Mentions are how users talk directly to each other inside an app - tagging teammates, calling attention, or continuing a thread. But mentions can break easily when stored as plain text.
Say your app saves:
Hey @john, can you check this?
Now John changes their username to @johndoe. Every old message still says @john, which is now outdated.
Don't Store Text - Store Identity
Instead of saving the visible username, store a stable reference (like the user’s ID).
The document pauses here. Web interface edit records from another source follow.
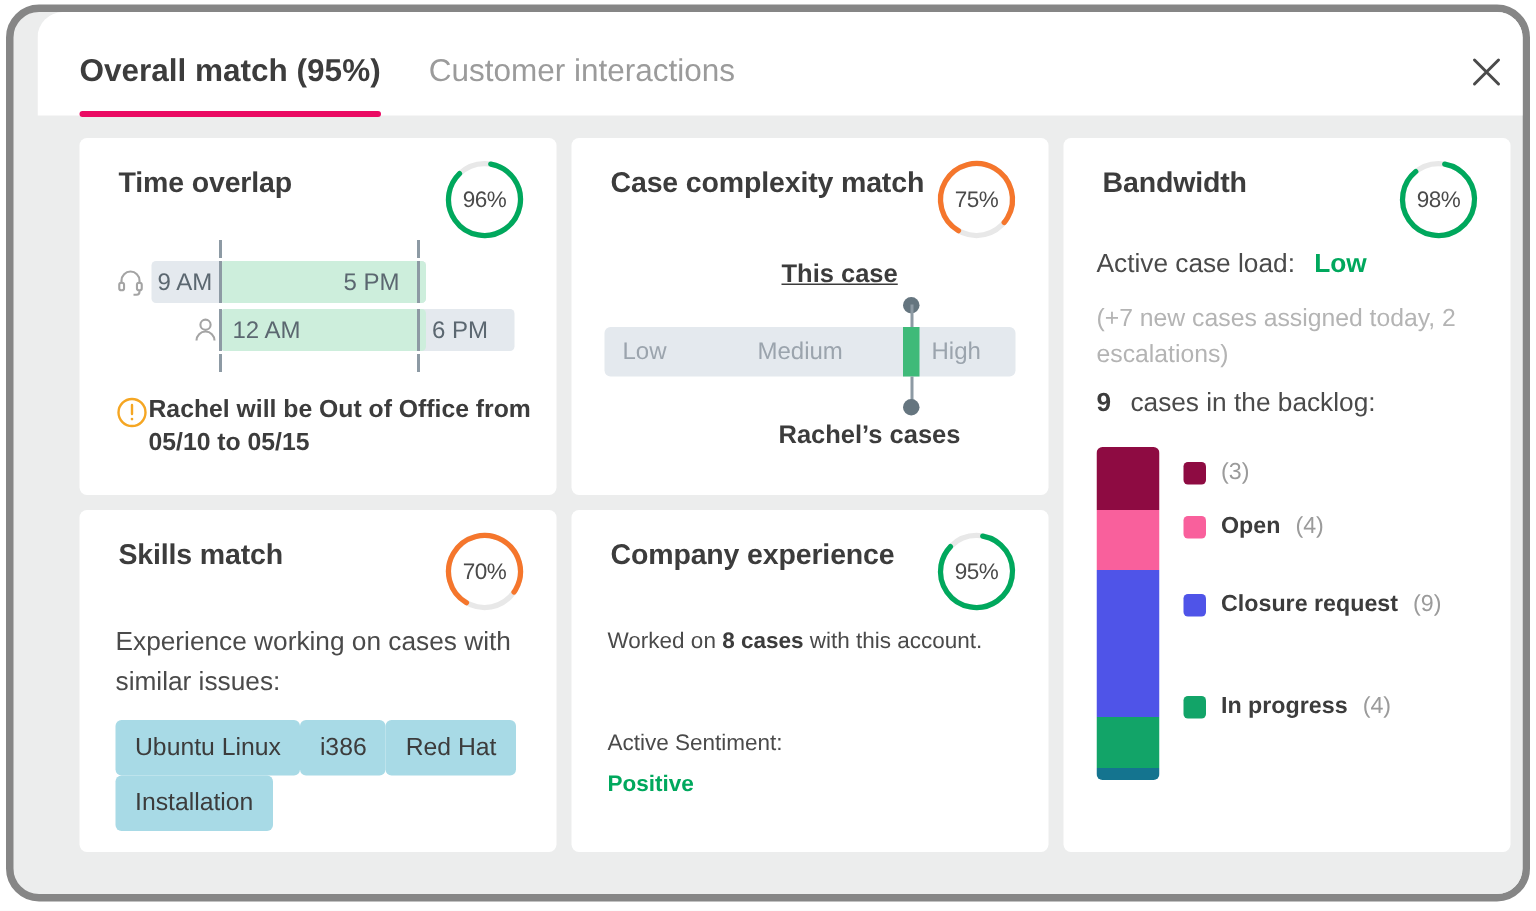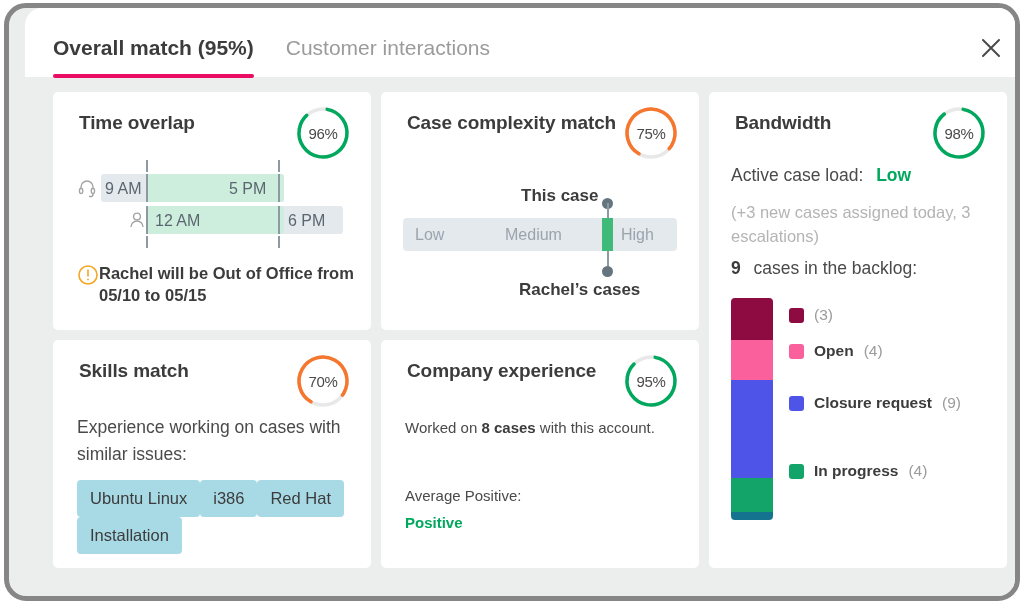--- a/index.html
+++ b/index.html
@@ -419,21 +419,21 @@
 
           <div class="ring">
             <svg width="56" height="56" viewBox="0 0 56 56">
               <circle cx="28" cy="28" r="24" fill="none" stroke="#e8e8e8" stroke-width="3.5"></circle>
               <circle cx="28" cy="28" r="24" fill="none" stroke="#f5762c" stroke-width="3.5" stroke-linecap="round" stroke-dasharray="117 150.8" transform="rotate(120 28 28)"></circle>
             </svg>
             <div class="ring-label">75%</div>
           </div>
 
           <div class="complexity">
-            <div class="cx-top-label" style="left:118px; top:16px;">This case</div>
+            <div class="cx-top-label" style="left:118px; top:3px;text-decoration:underline;">This case</div>
 
             <div class="cx-dot" style="left:199px; top:28px;"></div>
             <div class="cx-stem" style="left:204px; top:33px; height:18px;"></div>
 
             <div class="cx-track">
               <div class="cx-seg" style="left:12px;">Low</div>
               <div class="cx-seg" style="left:102px;">Medium</div>
               <div class="cx-seg" style="left:218px;">High</div>
             </div>
 
@@ -455,21 +455,21 @@
               <circle cx="28" cy="28" r="24" fill="none" stroke="#00a85d" stroke-width="3.5" stroke-linecap="round" stroke-dasharray="130 150.8" transform="rotate(-80 28 28)"></circle>
             </svg>
             <div class="ring-label">98%</div>
           </div>
 
           <div class="bw-line" style="top:73px;">
             <span>Active case load:</span>
             <span class="bw-strong-green" style="margin-left:8px;">Low</span>
           </div>
 
-          <div class="bw-muted" style="top:108px;">(+3 new cases assigned today, 3 escalations)</div>
+          <div class="bw-muted" style="top:108px;">(+7 new cases assigned today, 2 escalations)</div>
 
           <div class="bw-backlog">
             <b>9</b>
             <span style="margin-left:8px;">cases in the backlog:</span>
           </div>
 
           <div class="stackbar">
             <div class="stack-seg" style="height:18.9%; background:#8e0b42;"></div>
             <div class="stack-seg" style="height:18.0%; background:#f9609c;"></div>
             <div class="stack-seg" style="height:44.1%; background:#4f54e8;"></div>
@@ -530,21 +530,21 @@
               <circle cx="28" cy="28" r="24" fill="none" stroke="#00a85d" stroke-width="3.5" stroke-linecap="round" stroke-dasharray="127 150.8" transform="rotate(-80 28 28)"></circle>
             </svg>
             <div class="ring-label">95%</div>
           </div>
 
           <div class="ce-line" style="top:74px;">
             <span>Worked on </span><b>8 cases</b><span> with this account.</span>
           </div>
 
           <div class="ce-line" style="top:142px;">
-            <span>Average Positive:</span><br>
+            <span>Active Sentiment:</span><br>
             <span class="ce-sentiment">Positive</span>
           </div>
         </div>
 
       </div>
     </div>
   </div>
 </div>
 
 </body></html>

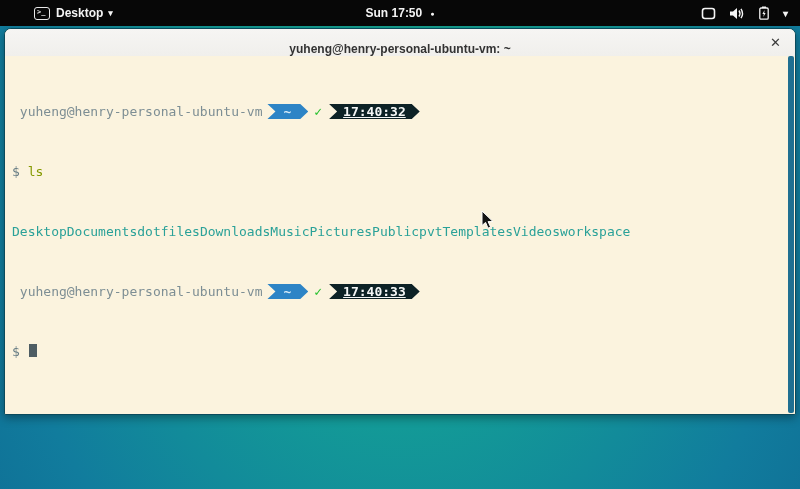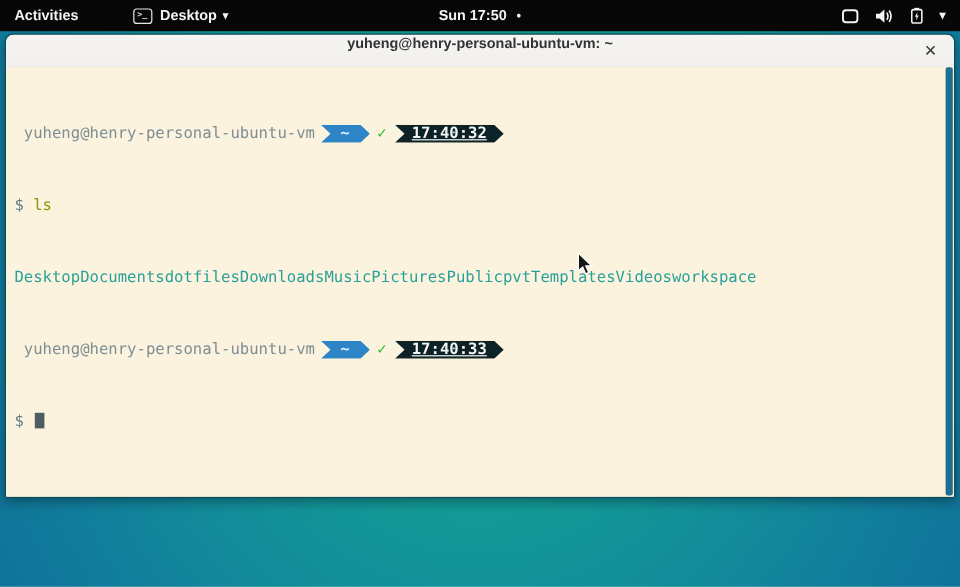--- a/index.html
+++ b/index.html
@@ -47,21 +47,21 @@
     border:1px solid var(--window-border);
     border-radius:7px 7px 2px 2px;
     box-shadow:0 3px 10px rgba(0,0,0,.35);
     background: var(--term-bg);
     z-index:20; overflow:hidden;
   }
   .titlebar {
     height:28px;
     background: linear-gradient(#f6f5f3, var(--titlebar-bg));
     border-bottom:1px solid #cfccc6;
-    display:flex; align-items:flex-start; justify-content:center;
+    display:flex; align-items:flex-end; justify-content:center;
     position:relative;
     color:var(--titlebar-fg); font-size:12px; font-weight:bold;
   }
   .close-btn {
     position:absolute; right:14px; top:0; height:100%;
     display:flex; align-items:center;
     color:#3a3a3a; font-size:13px; font-weight:normal; cursor:default;
   }
   .term-body {
     position:absolute; top:27px; left:0; right:0; bottom:0;
@@ -95,21 +95,20 @@
   }
 
   .mouse-cursor { position:absolute; left:481px; top:210px; z-index:50; }
 </style>
 </head>
 <body>
 
 <div class="desktop"></div>
 
 <div class="topbar">
-  <div class="activities">Activities</div>
 
   <div class="app-menu">
     <span class="term-glyph-box">&gt;_</span>
     <span>Desktop</span>
     <span class="app-chevron">▾</span>
   </div>
 
   <div class="clock-area">
     <span>Sun 17:50</span>
     <span class="notif-dot">●</span>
For example:
@4313
Then, at render time, look up the user’s current profile info by ID and display the latest username.
So internally, your message data could look like this:
{
"content": "Hello <@4313>, please check </12> <#44> <:tada:>",
"mentions": [
{ "id": 4313, "username": "johndoe" }
],
"group_mentions": [
{ "id": 12, "slug": "frontend", "name": "Frontend Team" }
],
"hashtags": [
{ "id": 55, "tag": "release" }
],
"emojis": [
{ "id": "tada", "unicode": "🎉" }
]
}
When rendered, the output becomes:
Hello @johndoe, please check /frontend #release 🎉
This ensures mentions, group mentions, hashtags, and emojis always stay accurate even if usernames or group names change later.
Why This Works
- Future-proof: Mentions update automatically with name changes.
- Structured: Messages become searchable and analyzable.
- Extensible: Supports hashtags
(#), group mentions(/), emojis(:)and more. - Data integrity: Keeps messages semantically consistent over time.